**Dataset content:**
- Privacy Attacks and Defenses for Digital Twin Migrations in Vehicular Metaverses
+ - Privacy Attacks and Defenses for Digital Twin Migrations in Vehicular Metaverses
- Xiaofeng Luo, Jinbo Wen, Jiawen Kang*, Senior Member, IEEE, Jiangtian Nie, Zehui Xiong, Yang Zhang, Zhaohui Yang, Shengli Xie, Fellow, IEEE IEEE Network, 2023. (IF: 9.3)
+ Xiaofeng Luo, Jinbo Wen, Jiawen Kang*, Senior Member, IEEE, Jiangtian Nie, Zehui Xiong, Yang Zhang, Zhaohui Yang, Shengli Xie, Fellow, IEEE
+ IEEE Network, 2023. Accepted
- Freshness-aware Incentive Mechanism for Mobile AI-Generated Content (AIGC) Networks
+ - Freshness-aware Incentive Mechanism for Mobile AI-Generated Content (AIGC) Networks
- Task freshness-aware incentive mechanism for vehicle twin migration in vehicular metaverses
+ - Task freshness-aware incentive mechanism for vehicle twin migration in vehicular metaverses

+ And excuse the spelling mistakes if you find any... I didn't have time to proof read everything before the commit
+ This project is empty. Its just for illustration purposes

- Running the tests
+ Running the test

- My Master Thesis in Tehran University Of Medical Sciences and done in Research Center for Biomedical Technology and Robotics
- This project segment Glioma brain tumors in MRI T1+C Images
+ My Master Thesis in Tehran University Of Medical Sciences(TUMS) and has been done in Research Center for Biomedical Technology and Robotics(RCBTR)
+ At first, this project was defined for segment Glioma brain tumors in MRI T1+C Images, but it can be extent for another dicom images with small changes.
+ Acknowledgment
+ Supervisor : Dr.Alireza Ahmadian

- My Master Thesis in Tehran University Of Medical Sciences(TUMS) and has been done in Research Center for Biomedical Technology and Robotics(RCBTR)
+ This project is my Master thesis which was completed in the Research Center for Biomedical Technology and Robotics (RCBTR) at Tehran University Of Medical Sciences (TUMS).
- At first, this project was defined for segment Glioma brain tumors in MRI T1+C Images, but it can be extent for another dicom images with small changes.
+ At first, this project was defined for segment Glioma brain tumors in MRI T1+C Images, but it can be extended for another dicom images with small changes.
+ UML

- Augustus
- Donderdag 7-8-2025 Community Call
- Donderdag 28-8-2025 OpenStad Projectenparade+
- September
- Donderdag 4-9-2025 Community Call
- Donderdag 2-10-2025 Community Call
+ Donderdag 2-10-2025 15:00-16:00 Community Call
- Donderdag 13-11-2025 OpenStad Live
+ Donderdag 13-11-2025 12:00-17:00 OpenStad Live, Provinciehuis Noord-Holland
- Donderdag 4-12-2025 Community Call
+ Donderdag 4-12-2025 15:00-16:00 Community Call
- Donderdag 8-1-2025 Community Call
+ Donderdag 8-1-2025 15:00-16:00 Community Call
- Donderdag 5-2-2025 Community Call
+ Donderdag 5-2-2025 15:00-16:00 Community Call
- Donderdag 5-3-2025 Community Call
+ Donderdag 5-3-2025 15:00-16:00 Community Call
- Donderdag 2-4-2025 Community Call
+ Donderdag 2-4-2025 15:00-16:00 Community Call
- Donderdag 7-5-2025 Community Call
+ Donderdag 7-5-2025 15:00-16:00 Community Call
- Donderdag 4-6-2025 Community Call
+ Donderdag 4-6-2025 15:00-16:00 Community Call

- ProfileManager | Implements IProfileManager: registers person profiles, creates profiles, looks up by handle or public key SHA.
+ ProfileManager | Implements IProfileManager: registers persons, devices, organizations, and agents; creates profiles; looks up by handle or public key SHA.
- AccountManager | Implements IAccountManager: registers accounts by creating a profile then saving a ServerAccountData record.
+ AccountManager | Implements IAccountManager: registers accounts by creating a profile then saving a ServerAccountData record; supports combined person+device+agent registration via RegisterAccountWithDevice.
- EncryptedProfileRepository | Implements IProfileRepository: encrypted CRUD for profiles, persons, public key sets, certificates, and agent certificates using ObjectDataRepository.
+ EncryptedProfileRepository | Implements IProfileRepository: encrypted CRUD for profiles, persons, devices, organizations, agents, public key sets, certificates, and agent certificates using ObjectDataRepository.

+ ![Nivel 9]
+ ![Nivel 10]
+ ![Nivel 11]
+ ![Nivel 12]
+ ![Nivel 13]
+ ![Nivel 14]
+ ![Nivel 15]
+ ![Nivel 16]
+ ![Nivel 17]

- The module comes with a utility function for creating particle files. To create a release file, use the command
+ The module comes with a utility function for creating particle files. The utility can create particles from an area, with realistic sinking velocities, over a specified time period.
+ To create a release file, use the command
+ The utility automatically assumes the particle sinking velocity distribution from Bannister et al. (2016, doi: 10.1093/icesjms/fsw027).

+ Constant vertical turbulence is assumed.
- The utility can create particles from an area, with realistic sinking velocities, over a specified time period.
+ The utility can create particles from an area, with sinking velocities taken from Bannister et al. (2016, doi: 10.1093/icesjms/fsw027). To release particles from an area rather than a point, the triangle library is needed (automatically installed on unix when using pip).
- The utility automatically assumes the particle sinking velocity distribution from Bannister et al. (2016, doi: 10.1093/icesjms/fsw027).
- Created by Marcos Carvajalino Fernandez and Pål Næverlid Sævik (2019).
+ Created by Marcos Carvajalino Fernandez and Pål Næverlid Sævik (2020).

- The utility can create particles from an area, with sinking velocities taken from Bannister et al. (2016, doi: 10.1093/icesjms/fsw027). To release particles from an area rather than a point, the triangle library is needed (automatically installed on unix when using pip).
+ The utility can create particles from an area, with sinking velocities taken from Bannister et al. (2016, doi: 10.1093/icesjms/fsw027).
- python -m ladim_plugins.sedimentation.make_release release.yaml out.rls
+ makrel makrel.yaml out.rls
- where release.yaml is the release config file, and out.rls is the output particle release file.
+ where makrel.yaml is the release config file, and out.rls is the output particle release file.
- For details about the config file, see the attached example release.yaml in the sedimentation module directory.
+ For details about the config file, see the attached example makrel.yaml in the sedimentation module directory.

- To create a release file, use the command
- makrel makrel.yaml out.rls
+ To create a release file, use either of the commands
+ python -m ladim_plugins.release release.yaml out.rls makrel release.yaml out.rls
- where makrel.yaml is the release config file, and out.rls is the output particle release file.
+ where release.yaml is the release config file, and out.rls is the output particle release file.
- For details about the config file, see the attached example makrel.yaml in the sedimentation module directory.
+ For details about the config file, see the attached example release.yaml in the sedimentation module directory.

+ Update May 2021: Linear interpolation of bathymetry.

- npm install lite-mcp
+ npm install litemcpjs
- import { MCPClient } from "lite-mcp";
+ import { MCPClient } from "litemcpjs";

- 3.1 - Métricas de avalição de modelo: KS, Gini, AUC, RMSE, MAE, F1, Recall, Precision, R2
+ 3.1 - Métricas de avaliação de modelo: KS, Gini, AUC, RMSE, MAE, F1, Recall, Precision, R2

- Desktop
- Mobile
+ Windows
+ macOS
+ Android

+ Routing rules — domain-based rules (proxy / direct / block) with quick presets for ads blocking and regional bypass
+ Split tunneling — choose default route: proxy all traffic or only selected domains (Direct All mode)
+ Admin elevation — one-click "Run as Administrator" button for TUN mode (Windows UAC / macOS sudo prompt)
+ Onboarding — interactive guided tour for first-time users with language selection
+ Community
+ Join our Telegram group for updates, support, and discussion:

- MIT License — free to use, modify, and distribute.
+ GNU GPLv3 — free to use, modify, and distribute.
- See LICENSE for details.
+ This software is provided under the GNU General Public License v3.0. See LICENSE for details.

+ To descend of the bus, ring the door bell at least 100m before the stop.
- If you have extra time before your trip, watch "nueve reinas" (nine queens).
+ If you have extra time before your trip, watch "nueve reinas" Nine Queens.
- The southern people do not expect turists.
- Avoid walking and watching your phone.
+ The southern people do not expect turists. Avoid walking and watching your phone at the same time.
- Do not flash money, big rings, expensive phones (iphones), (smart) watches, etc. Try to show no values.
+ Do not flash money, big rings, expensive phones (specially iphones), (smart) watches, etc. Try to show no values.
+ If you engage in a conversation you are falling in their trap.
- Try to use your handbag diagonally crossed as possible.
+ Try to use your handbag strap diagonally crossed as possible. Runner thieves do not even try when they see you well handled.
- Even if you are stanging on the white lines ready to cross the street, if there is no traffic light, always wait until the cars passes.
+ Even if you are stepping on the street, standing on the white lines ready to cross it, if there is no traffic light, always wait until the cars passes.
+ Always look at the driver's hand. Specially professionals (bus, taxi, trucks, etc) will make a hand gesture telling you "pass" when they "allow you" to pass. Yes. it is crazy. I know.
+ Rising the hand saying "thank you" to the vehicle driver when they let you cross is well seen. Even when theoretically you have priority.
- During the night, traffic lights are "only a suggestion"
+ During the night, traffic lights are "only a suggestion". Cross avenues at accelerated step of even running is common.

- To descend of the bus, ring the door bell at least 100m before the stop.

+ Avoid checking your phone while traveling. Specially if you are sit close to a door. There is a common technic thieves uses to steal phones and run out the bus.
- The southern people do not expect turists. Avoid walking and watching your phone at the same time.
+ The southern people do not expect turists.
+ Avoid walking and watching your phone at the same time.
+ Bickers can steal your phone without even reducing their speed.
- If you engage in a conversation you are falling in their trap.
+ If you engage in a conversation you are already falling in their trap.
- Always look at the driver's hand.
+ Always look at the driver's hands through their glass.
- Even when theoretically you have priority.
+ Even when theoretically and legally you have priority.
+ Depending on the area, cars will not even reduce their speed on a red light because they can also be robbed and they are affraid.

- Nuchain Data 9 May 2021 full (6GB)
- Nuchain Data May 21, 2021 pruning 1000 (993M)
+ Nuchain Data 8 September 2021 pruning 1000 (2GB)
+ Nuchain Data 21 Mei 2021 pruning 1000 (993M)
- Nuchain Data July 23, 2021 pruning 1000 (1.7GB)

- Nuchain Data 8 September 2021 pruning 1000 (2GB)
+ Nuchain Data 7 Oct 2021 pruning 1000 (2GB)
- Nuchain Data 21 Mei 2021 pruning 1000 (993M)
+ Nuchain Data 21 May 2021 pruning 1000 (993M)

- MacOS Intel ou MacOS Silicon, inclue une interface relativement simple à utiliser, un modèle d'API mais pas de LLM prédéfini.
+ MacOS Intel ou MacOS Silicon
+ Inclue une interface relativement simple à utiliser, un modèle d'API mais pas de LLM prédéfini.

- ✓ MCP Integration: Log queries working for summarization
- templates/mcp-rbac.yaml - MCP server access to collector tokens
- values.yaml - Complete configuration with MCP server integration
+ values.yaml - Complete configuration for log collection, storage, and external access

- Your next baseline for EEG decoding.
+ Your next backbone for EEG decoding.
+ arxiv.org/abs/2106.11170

**Problem requirements:**
Report how many lines in the material contain "TUMS". Write the number and stop.

**Solution to this problem:**
3